• [Task brief]
Go line by line through the entries and show those that hold the string "browser".

BEGIN Records supplied

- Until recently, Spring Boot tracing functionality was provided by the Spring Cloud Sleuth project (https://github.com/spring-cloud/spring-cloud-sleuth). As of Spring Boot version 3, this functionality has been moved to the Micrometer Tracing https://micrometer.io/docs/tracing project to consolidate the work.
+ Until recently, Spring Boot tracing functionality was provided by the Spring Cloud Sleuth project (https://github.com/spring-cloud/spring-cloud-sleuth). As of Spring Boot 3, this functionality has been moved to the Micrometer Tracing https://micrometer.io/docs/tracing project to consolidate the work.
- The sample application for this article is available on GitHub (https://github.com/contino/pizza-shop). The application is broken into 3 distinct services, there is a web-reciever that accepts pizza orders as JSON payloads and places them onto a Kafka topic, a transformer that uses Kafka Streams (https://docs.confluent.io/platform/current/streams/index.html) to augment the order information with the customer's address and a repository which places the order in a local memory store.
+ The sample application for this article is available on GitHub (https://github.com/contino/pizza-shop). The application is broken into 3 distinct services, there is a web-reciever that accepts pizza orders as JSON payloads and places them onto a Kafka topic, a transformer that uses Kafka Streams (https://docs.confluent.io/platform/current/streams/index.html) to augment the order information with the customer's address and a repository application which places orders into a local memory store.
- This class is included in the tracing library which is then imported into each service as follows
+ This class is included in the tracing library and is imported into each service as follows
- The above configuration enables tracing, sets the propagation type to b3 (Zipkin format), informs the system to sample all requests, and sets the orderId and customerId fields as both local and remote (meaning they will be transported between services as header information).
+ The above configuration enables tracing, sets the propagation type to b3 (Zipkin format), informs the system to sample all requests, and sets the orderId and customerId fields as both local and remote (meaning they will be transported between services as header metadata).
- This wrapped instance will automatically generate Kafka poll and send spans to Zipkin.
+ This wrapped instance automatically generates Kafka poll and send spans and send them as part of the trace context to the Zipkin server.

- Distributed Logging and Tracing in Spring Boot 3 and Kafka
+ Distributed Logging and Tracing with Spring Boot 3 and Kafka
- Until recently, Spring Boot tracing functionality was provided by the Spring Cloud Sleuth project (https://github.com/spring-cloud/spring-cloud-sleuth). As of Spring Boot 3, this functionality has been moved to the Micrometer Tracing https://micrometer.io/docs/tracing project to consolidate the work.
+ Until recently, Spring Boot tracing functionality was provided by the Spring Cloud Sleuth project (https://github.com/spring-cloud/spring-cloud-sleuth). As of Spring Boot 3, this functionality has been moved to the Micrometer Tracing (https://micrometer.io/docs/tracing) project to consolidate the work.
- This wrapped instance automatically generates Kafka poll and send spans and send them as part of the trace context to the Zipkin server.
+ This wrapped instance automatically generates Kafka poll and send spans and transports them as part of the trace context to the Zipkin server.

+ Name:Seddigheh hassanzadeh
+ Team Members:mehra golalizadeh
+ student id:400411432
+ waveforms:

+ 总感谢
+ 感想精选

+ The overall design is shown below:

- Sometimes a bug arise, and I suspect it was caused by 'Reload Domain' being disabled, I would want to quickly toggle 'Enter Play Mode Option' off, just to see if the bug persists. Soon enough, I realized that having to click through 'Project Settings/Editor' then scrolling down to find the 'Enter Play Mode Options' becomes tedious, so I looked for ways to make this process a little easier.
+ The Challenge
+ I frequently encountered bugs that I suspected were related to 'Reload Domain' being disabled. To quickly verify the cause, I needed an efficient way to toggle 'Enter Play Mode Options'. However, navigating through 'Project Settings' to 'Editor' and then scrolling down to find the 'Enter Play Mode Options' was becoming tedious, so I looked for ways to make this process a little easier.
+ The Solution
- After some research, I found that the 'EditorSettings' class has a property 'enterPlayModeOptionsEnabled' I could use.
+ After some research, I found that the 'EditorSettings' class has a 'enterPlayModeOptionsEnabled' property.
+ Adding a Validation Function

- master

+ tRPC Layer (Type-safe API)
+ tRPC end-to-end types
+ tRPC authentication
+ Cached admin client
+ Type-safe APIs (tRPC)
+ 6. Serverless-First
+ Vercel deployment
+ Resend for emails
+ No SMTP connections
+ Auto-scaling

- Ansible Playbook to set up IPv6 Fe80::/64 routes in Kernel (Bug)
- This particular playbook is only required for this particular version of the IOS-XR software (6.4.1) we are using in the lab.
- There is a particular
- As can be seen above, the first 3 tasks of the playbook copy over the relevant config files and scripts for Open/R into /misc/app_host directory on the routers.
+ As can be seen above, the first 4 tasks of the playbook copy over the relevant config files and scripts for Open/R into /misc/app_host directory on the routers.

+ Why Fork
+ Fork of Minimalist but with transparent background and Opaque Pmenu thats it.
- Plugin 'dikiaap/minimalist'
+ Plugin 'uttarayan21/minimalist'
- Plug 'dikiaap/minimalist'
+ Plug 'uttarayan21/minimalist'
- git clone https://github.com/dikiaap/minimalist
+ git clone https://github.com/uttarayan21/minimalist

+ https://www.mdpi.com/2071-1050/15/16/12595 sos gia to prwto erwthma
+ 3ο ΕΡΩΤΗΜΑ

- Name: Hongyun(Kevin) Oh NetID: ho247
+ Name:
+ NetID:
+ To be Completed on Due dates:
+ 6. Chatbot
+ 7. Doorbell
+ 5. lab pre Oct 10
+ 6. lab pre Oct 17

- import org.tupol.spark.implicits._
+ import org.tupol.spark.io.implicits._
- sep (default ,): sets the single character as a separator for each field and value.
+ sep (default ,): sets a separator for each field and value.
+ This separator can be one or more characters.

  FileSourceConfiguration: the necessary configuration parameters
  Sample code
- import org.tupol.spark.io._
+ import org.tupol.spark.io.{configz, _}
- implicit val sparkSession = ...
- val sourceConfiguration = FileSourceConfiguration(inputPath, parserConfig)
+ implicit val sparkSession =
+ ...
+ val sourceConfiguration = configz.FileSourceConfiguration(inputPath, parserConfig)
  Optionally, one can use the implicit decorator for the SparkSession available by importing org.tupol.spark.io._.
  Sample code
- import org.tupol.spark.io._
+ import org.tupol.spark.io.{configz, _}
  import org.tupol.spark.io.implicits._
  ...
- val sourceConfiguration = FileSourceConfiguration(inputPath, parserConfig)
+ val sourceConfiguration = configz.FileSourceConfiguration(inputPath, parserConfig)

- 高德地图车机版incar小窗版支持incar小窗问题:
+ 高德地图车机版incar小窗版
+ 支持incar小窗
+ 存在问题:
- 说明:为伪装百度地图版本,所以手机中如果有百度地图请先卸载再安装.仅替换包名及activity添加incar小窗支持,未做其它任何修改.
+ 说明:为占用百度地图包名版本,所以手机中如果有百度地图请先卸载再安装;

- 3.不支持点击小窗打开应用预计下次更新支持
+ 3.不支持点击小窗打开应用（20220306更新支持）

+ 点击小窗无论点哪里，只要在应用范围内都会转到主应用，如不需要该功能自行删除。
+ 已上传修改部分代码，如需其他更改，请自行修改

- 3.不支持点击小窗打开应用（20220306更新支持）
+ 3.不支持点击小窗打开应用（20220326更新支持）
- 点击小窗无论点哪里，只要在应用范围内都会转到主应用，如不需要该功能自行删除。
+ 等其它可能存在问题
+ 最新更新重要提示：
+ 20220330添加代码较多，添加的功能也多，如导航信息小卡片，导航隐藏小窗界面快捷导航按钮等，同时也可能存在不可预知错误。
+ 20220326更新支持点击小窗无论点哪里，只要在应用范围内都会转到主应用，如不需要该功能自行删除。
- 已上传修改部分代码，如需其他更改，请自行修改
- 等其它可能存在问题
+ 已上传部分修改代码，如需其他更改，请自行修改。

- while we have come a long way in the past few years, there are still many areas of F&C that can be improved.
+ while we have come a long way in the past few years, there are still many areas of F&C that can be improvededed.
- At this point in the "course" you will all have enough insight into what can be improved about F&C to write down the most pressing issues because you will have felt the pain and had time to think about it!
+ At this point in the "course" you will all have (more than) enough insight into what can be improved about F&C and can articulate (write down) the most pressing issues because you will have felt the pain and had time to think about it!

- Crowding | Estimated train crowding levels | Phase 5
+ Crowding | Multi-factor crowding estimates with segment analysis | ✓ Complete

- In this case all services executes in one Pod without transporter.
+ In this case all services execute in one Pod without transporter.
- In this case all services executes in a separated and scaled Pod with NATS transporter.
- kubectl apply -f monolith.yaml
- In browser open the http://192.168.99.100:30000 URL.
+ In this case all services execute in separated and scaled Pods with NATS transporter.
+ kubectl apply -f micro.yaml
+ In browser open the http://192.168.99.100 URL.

END Records supplied

• [Task answer]
- In browser open the http://192.168.99.100:30000 URL.
+ In browser open the http://192.168.99.100 URL.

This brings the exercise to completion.